Problem description:
Find each line below that includes "subtotal", then copy it.

Stored dataset items

--- START ---

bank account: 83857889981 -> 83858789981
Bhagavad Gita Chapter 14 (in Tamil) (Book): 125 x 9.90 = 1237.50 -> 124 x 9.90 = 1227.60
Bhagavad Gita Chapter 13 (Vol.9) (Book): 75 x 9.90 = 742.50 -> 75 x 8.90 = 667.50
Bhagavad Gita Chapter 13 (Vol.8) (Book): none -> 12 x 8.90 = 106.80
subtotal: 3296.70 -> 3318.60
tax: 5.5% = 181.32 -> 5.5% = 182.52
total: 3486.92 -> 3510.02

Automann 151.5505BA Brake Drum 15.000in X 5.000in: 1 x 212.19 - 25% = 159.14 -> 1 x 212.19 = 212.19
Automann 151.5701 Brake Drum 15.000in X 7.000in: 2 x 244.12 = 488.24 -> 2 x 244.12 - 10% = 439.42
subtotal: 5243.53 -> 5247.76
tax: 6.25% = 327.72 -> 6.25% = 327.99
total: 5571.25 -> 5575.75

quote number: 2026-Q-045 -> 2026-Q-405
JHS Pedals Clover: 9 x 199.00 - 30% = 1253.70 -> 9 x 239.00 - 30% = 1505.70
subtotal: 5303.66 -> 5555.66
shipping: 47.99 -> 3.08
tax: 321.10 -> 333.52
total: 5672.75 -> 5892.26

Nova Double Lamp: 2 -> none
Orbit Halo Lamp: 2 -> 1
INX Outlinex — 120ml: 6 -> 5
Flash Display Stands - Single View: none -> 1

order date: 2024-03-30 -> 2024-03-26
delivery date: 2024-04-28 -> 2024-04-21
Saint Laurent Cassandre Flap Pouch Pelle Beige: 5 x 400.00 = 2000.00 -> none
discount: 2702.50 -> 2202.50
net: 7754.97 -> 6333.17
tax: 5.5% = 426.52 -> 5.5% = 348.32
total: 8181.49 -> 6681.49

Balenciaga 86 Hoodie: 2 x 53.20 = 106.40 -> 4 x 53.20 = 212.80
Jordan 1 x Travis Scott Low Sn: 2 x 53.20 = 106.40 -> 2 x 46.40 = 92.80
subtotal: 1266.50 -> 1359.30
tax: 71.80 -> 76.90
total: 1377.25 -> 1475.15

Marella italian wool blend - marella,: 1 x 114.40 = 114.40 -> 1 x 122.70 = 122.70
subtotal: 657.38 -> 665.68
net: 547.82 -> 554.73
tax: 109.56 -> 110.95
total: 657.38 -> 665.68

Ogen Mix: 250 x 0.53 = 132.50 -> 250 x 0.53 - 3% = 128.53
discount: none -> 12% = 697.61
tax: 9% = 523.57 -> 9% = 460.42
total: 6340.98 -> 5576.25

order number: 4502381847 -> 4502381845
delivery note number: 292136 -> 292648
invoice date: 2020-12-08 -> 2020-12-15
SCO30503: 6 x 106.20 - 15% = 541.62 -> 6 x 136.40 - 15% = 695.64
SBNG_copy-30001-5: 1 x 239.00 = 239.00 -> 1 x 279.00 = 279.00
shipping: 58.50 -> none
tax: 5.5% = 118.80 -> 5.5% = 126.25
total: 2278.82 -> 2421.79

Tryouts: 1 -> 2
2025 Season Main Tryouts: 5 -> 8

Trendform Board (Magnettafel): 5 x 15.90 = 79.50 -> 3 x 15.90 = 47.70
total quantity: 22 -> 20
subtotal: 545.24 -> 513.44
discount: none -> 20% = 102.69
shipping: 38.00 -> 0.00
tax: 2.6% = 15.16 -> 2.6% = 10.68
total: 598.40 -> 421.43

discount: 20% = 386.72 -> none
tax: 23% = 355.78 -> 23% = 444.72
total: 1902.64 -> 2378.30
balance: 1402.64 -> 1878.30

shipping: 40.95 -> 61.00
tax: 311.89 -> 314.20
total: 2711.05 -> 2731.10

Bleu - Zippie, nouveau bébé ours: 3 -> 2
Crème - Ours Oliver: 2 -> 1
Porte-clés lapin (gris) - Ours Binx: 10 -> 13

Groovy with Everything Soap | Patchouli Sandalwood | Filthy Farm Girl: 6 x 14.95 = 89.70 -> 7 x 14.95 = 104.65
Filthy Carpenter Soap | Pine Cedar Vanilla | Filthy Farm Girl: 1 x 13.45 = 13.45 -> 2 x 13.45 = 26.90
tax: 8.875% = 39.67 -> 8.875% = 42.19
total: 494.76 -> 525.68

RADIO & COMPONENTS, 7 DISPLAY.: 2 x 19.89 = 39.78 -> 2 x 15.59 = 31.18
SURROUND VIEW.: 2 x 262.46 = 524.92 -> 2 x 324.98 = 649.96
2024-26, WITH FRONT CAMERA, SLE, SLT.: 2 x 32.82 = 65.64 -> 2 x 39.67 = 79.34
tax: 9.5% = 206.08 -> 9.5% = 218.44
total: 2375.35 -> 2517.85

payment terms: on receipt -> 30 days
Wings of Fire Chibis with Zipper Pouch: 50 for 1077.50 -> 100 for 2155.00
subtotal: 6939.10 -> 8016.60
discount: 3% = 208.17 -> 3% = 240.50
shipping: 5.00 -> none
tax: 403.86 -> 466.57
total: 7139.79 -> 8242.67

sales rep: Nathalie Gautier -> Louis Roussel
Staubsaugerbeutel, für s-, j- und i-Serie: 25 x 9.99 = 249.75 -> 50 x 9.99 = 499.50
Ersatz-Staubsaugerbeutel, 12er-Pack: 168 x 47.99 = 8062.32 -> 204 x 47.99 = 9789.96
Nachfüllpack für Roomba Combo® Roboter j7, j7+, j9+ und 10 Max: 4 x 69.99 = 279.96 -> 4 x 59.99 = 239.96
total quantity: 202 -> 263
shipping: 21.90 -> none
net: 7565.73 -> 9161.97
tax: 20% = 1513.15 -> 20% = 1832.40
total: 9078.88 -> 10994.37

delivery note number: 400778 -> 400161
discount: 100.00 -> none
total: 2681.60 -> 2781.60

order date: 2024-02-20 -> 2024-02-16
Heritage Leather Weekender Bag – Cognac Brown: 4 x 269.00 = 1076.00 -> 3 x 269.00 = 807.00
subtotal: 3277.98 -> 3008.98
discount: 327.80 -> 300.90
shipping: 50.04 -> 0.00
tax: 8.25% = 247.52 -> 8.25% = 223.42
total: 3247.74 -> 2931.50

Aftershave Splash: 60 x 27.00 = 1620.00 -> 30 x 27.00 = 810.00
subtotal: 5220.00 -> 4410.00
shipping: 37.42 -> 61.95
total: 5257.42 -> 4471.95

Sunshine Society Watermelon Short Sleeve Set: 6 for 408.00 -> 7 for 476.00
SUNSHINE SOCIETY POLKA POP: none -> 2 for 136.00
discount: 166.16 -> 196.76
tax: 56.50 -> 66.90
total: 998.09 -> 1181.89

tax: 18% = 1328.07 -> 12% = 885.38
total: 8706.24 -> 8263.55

--- END ---

Expected answer:
subtotal: 3296.70 -> 3318.60
subtotal: 5243.53 -> 5247.76
subtotal: 5303.66 -> 5555.66
subtotal: 1266.50 -> 1359.30
subtotal: 657.38 -> 665.68
subtotal: 545.24 -> 513.44
subtotal: 6939.10 -> 8016.60
subtotal: 3277.98 -> 3008.98
subtotal: 5220.00 -> 4410.00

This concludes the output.